Screenshot and code edit data
Segment Open
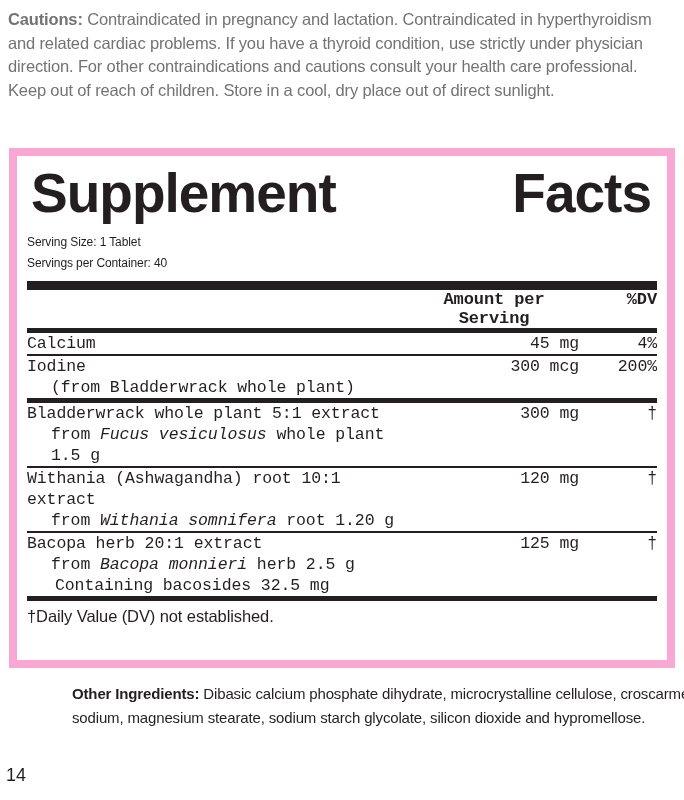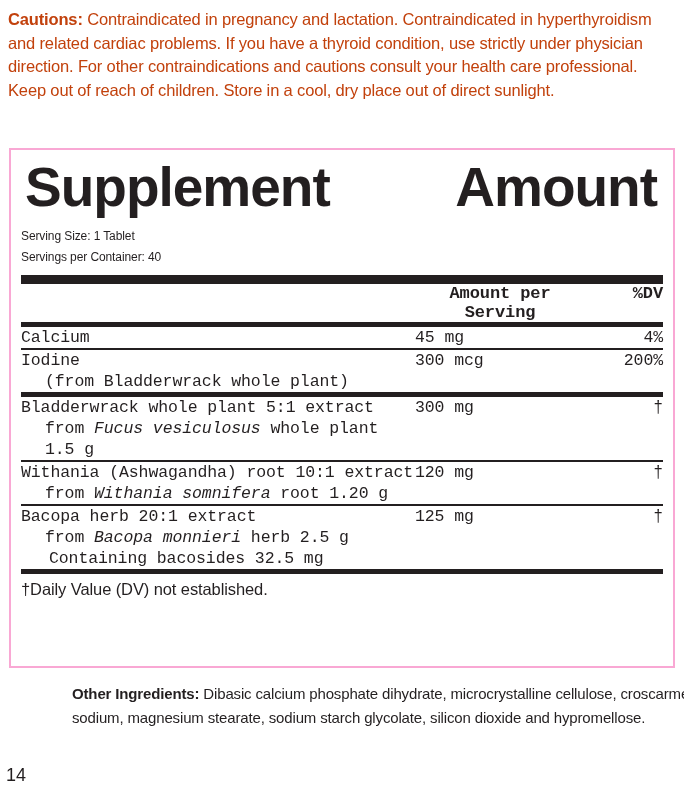--- a/index.html
+++ b/index.html
@@ -24,34 +24,34 @@
 
   
   .cautions {
     position: absolute;
     top: 8px;
     left: 8px;
     width: 668px;
     font-size: 16.5px;
     line-height: 23.5px;
     letter-spacing: -0.15px;
-    color: #c2410c;
+    color: #737373;
   }
   .cautions b {
     font-weight: bold;
   }
 
   
   .panel {
     position: absolute;
     top: 148px;
     left: 9px;
     width: 666px;
     height: 520px;
-    border: 2px solid #f9a8d4;
+    border: 8px solid #f9a8d4;
     box-sizing: border-box;
     padding: 0;
   }
   .panel-inner {
     padding: 4px 10px 0 10px;
   }
   .sf-title {
     font-size: 55px;
     font-weight: bold;
     line-height: 58px;
@@ -93,21 +93,21 @@
     border-collapse: collapse;
     font-size: 16.5px;
     letter-spacing: -0.1px;
     font-family: Liberation Mono, monospace;
   }
   table.facts td {
     padding: 0;
     vertical-align: top;
   }
   .col-name { text-align: left; }
-  .col-amt  { text-align: left; width: 170px; }
+  .col-amt  { text-align: right; width: 170px; }
   .col-dv   { text-align: right; width: 78px; }
 
   .hdr-row td {
     font-weight: bold;
     font-size: 17px;
     padding: 4px 0 4px 0;
   }
   .hdr-row .col-name { }
   .hdr-row .col-amt { text-align: center; }
   .hdr-row .col-dv { text-align: right; margin-top: 14px; }
@@ -159,21 +159,21 @@
 
 <div class="page">
 
   <div class="cautions"><b>Cautions:</b><span> Contraindicated in pregnancy and lactation. Contraindicated in hyperthyroidism and related cardiac problems. If you have a thyroid condition, use strictly under physician direction. For other contraindications and cautions consult your health care professional. Keep out of reach of children. Store in a cool, dry place out of direct sunlight.</span></div>
 
   <div class="panel">
     <div class="panel-inner">
 
       <div class="sf-title">
         <span class="word1">Supplement</span>
-        <span class="word2">Amount</span>
+        <span class="word2">Facts</span>
       </div>
 
       <div class="serving">
         <div>Serving Size: 1 Tablet</div>
         <div>Servings per Container: 40</div>
       </div>
 
       <div class="rule-thick"></div>
 
       <table class="facts">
Segment Closed
• [Aim of the exercise]:
All the lines that hold the word "border" must appear in the answer, copied from the records.

• [Your response]:
-    border: 2px solid #f9a8d4;
+    border: 8px solid #f9a8d4;
     box-sizing: border-box;
     border-collapse: collapse;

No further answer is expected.